About this task ▸
Go through the records below and report each line with "size" in it.

Front-end code edit data
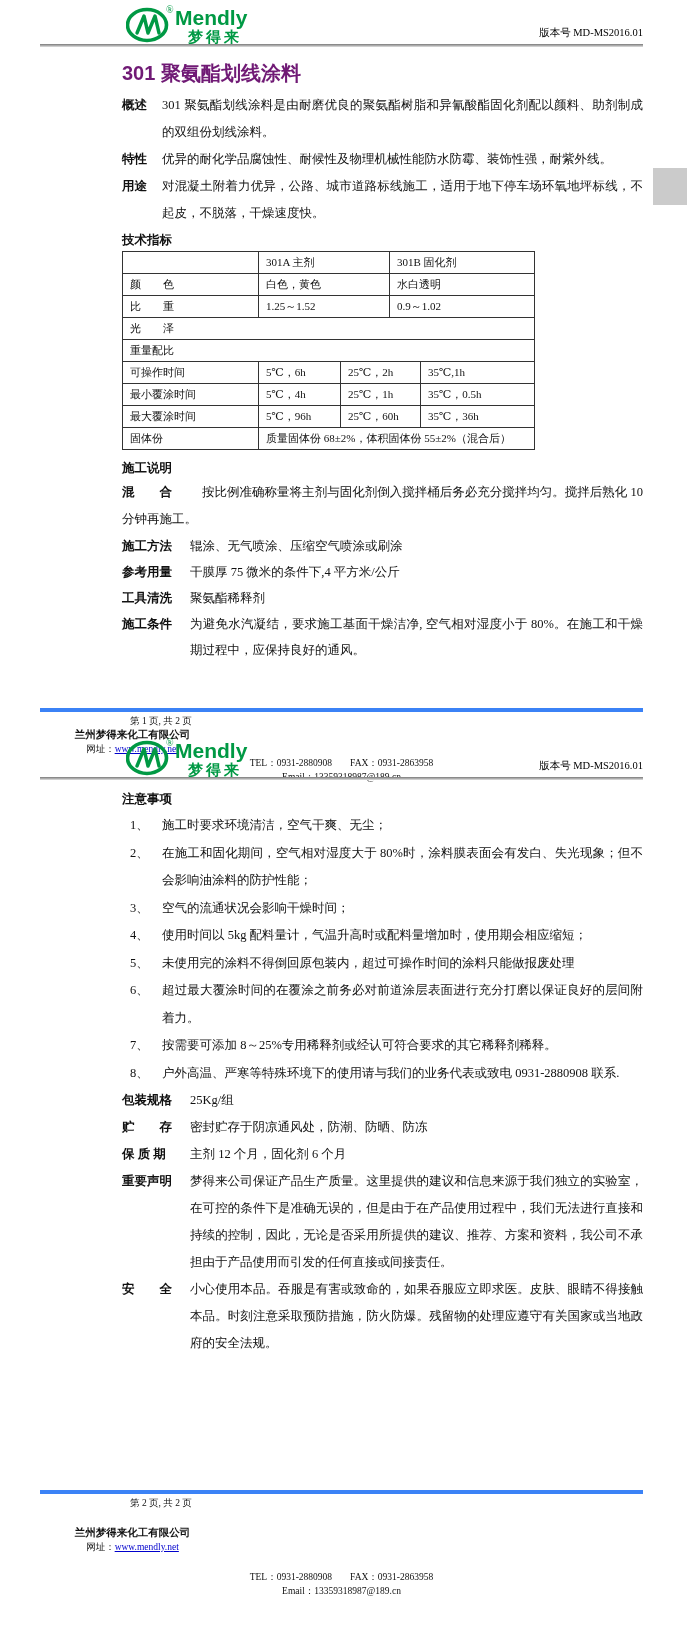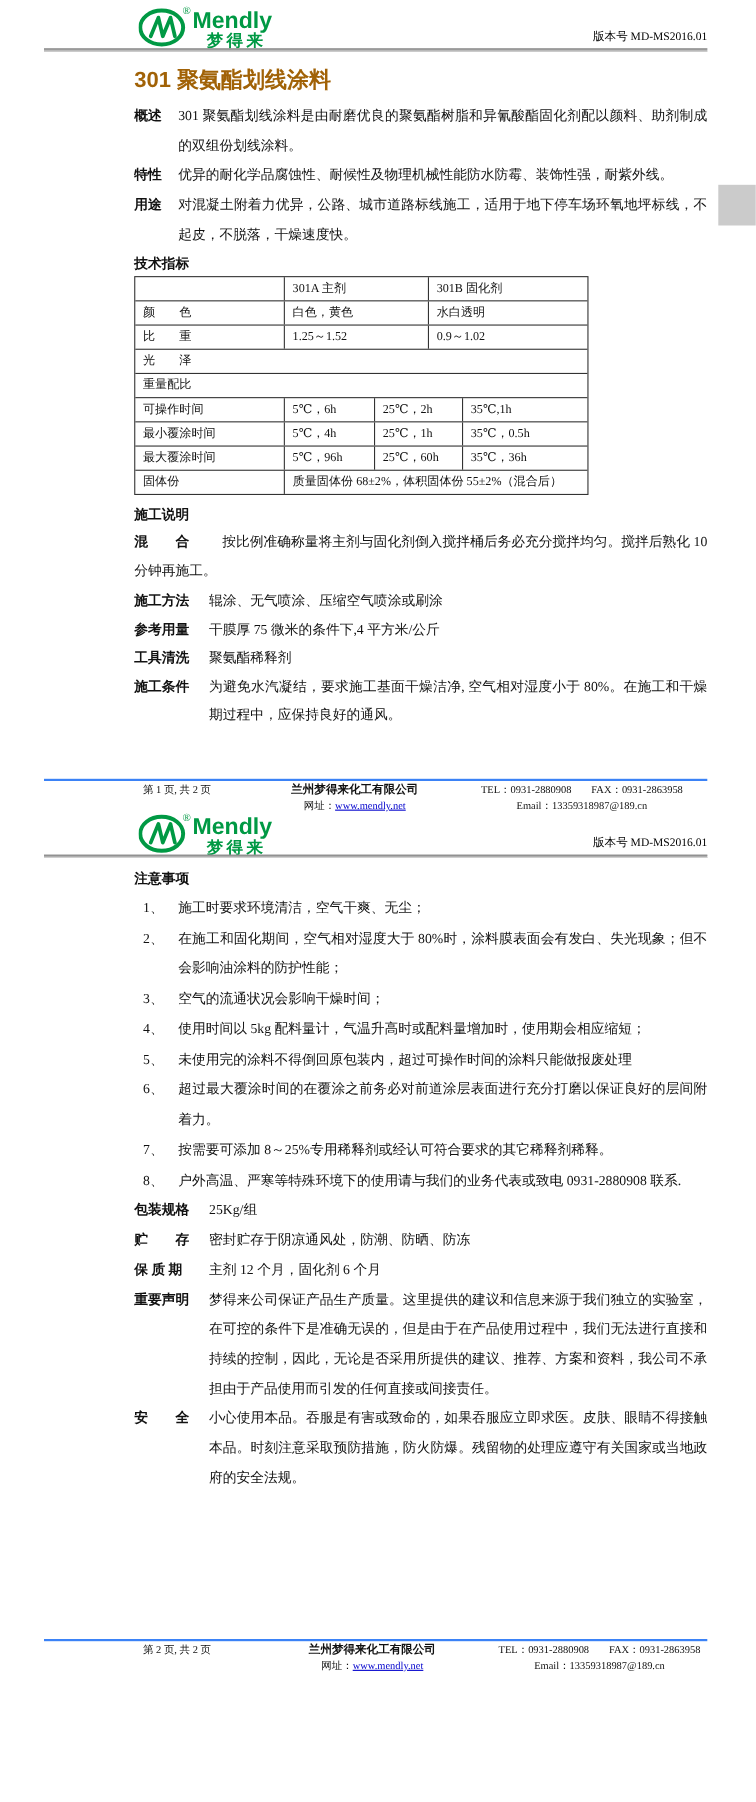--- a/index.html
+++ b/index.html
@@ -27,7 +27,7 @@
 
   .doc-title {
     margin:13px 44px 6px 122px; font-size:20px; font-weight:bold;
-    font-family:"Liberation Sans","DejaVu Sans",sans-serif; color:#a16207;
+    font-family:"Liberation Sans","DejaVu Sans",sans-serif; color:#701a75;
     line-height:26px;
   }
 

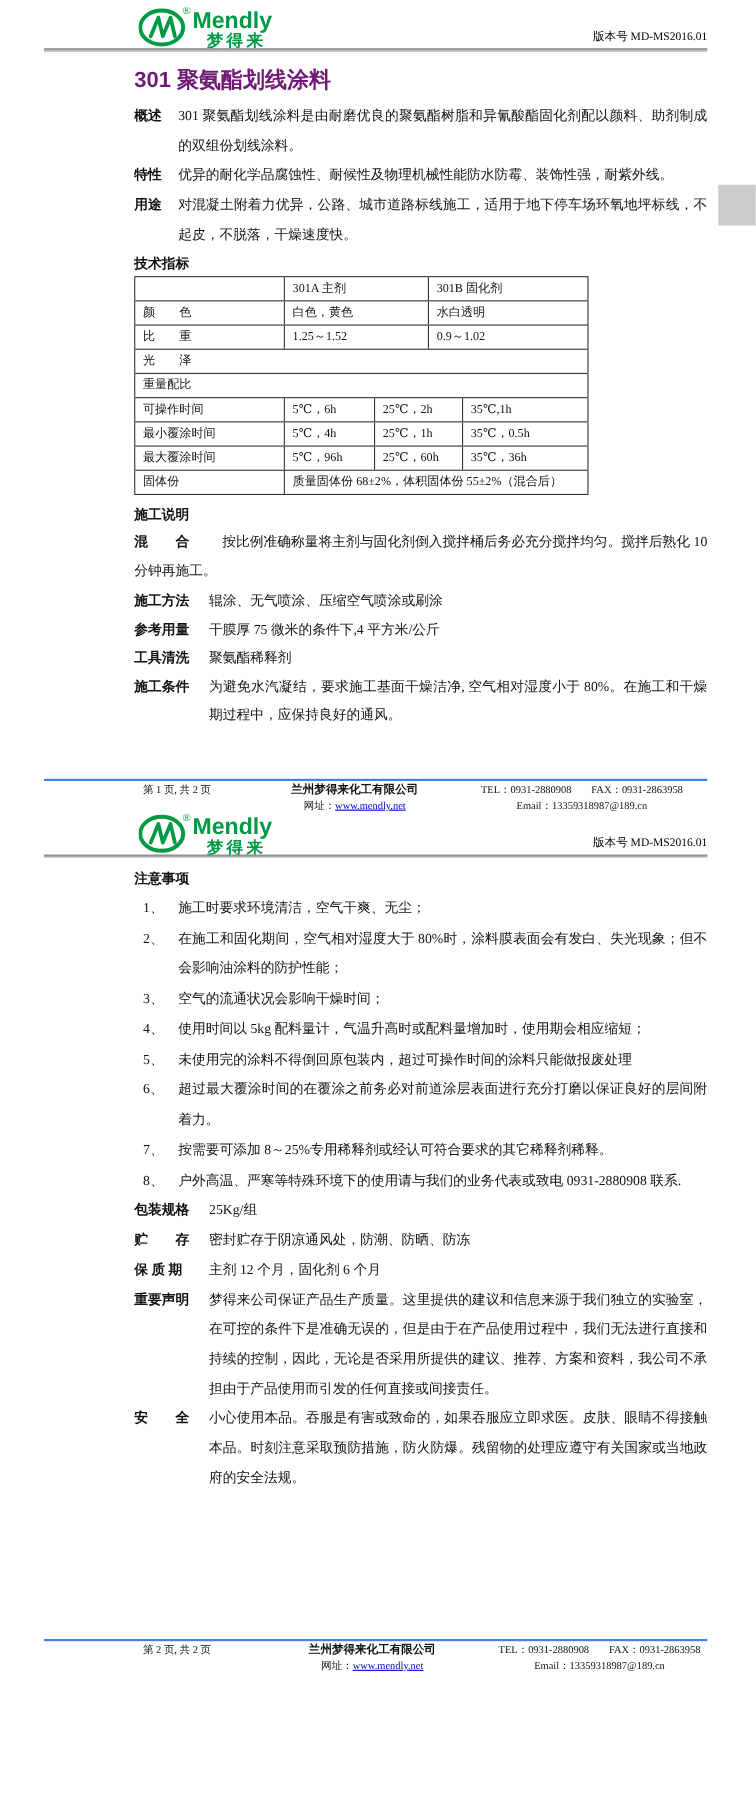--- a/index.html
+++ b/index.html
@@ -69,8 +69,8 @@
   
   .page-footer {
     position:absolute; left:40px; width:603px;
-    border-top:2px solid #3b82f6; padding-top:2px;
-    font-size:9.5px; line-height:14px; display:flex;
+    border-top:4px solid #3b82f6; padding-top:2px;
+    font-size:9.5px; line-height:14px; display:flex;flex-direction:column;
   }
   #page1 .page-footer { top:708px; }
   #page2 .page-footer { top:757px;gap:16px; }

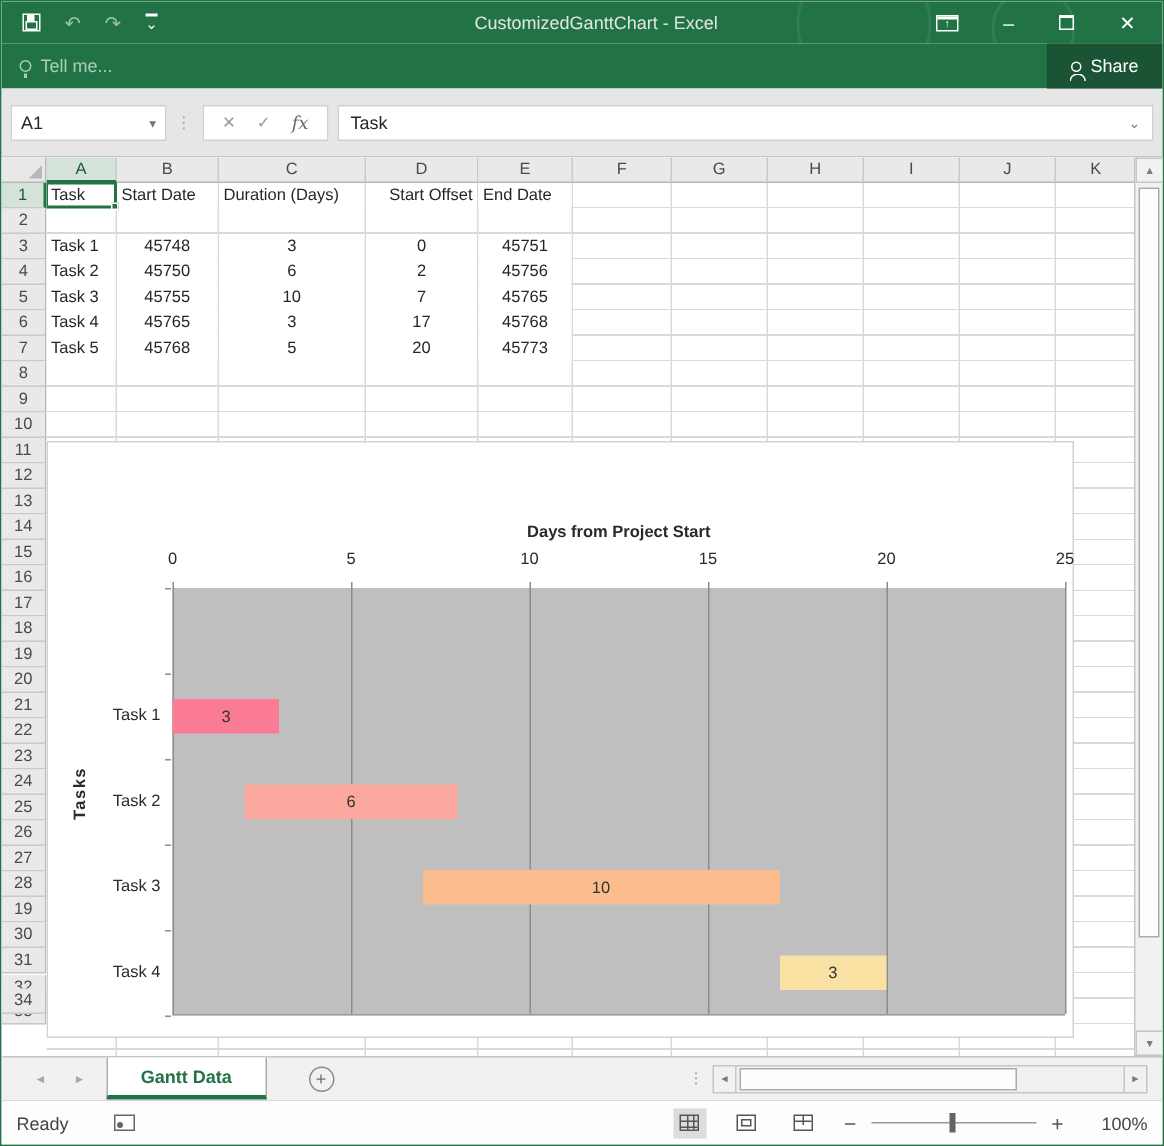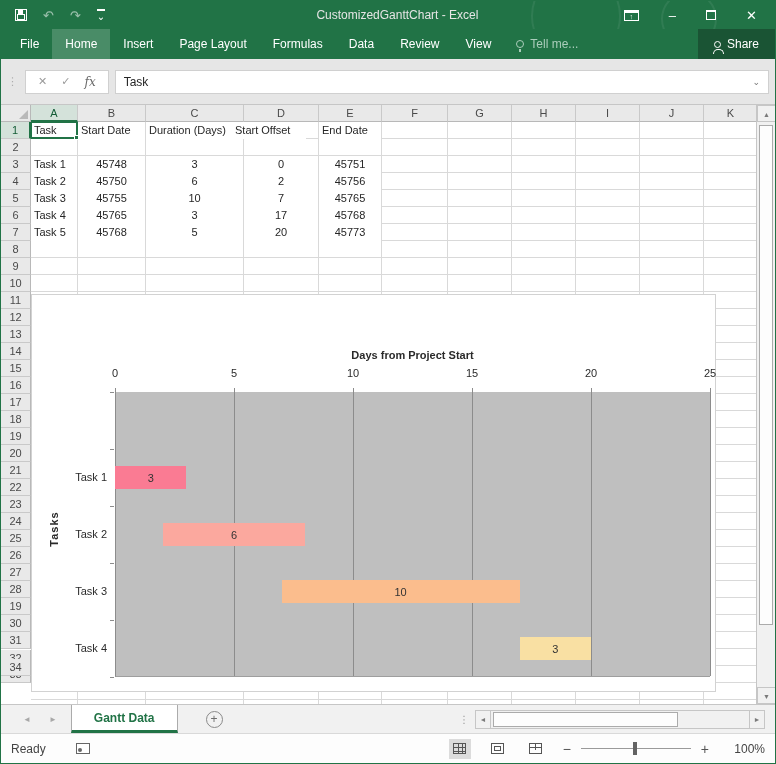--- a/index.html
+++ b/index.html
@@ -139,16 +139,6 @@
   </div>
 
   <div class="tabrow">
-    <div id="ribbon-tabs" style="display:flex;align-items:stretch;padding-left:6px;">
-        <div class="rtab">File</div>
-        <div class="rtab active">Home</div>
-        <div class="rtab">Insert</div>
-        <div class="rtab">Page Layout</div>
-        <div class="rtab">Formulas</div>
-        <div class="rtab">Data</div>
-        <div class="rtab">Review</div>
-        <div class="rtab">View</div>
-      </div>
     <div class="tellme">
       <div class="bulb"></div>
       <span>Tell me...</span>

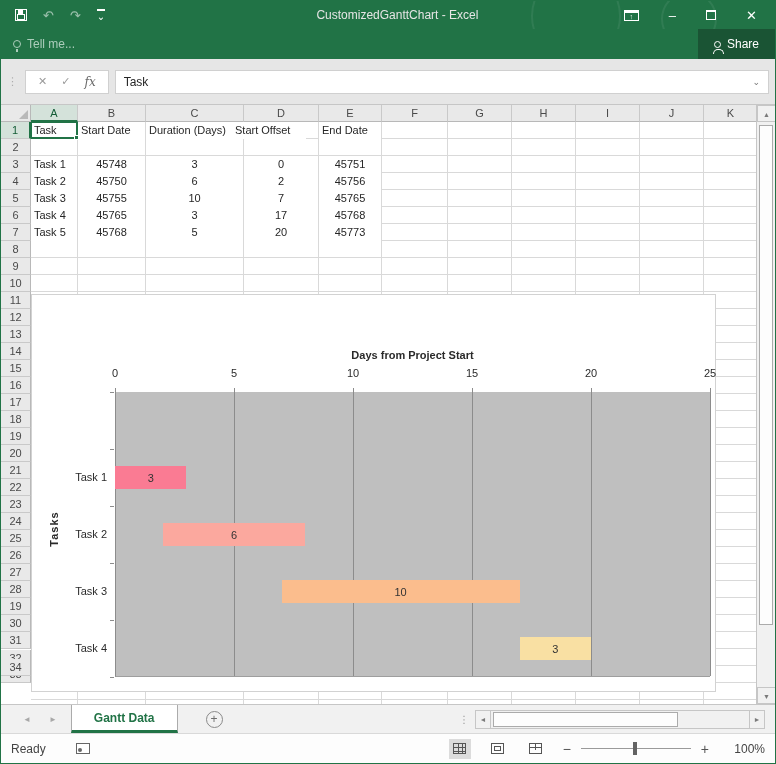--- a/index.html
+++ b/index.html
@@ -150,6 +150,10 @@
   </div>
 
   <div class="fbar">
+    <div class="namebox">
+      <span class="nb-val">A1</span>
+      <span class="nb-chev">▾</span>
+    </div>
     <span class="fdots">⋮</span>
     <div class="fbtns">
       <span>✕</span>

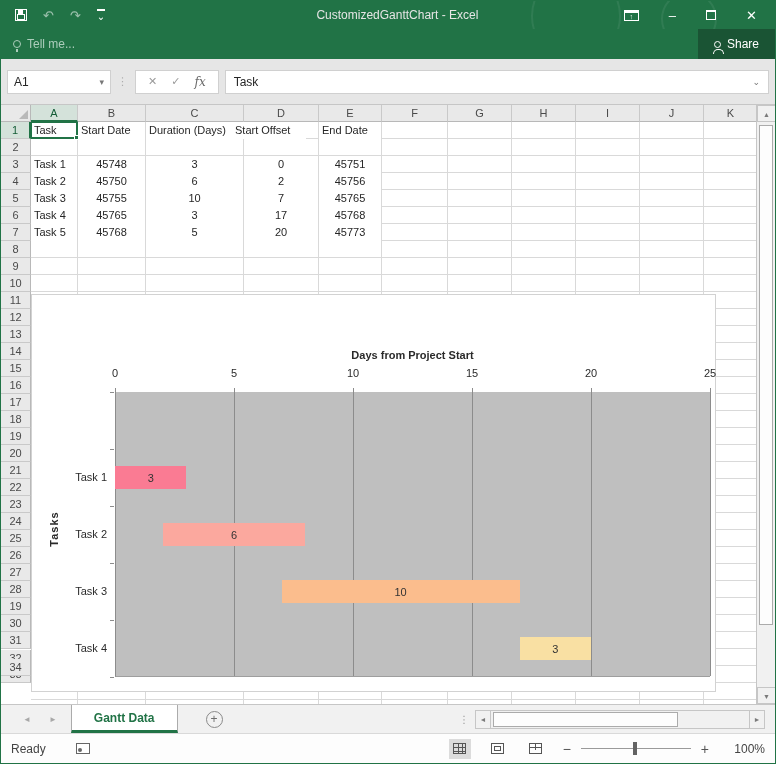--- a/index.html
+++ b/index.html
@@ -270,7 +270,7 @@
     <div class="cell" style="left: 0px; width: 46px; top: 0px;">Task</div>
         <div class="cell" style="left: 47px; width: 67px; top: 0px;">Start Date</div>
         <div class="cell" style="left: 115px; width: 97px; top: 0px;">Duration (Days)</div>
-        <div class="cell" style="left: 201px; width: 74px; top: 0px;">Start Offset</div>
+        <div class="cell" style="left: 213px; width: 74px; top: 0px; text-align: right;">Start Offset</div>
         <div class="cell" style="left: 288px; width: 62px; top: 0px;">End Date</div>
         <div class="cell" style="left: 0px; width: 46px; top: 34px;">Task 1</div>
         <div class="cell num" style="left: 47px; width: 67px; top: 34px;">45748</div>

Answer for this exercise ▸
     margin:13px 44px 6px 122px; font-size:20px; font-weight:bold;
-    font-size:9.5px; line-height:14px; display:flex;
+    font-size:9.5px; line-height:14px; display:flex;flex-direction:column;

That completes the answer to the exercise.